## Prompt
When you reach the entries below, transcribe each line word for word.

## Version difference data
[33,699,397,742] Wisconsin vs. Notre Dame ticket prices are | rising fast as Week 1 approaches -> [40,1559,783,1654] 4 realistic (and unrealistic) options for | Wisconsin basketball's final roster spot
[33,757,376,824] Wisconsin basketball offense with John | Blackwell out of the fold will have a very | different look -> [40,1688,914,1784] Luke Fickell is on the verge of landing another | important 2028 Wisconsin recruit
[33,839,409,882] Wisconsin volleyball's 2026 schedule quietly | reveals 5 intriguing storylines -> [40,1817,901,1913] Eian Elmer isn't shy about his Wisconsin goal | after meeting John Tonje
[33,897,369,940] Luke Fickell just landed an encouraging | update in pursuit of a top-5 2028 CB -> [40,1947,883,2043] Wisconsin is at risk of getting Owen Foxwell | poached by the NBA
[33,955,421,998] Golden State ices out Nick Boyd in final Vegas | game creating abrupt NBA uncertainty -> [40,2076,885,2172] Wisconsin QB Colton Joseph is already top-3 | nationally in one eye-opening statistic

## Exercise result
[33,699,397,742] Wisconsin vs. Notre Dame ticket prices are | rising fast as Week 1 approaches -> [40,1559,783,1654] 4 realistic (and unrealistic) options for | Wisconsin basketball's final roster spot
[33,757,376,824] Wisconsin basketball offense with John | Blackwell out of the fold will have a very | different look -> [40,1688,914,1784] Luke Fickell is on the verge of landing another | important 2028 Wisconsin recruit
[33,839,409,882] Wisconsin volleyball's 2026 schedule quietly | reveals 5 intriguing storylines -> [40,1817,901,1913] Eian Elmer isn't shy about his Wisconsin goal | after meeting John Tonje
[33,897,369,940] Luke Fickell just landed an encouraging | update in pursuit of a top-5 2028 CB -> [40,1947,883,2043] Wisconsin is at risk of getting Owen Foxwell | poached by the NBA
[33,955,421,998] Golden State ices out Nick Boyd in final Vegas | game creating abrupt NBA uncertainty -> [40,2076,885,2172] Wisconsin QB Colton Joseph is already top-3 | nationally in one eye-opening statistic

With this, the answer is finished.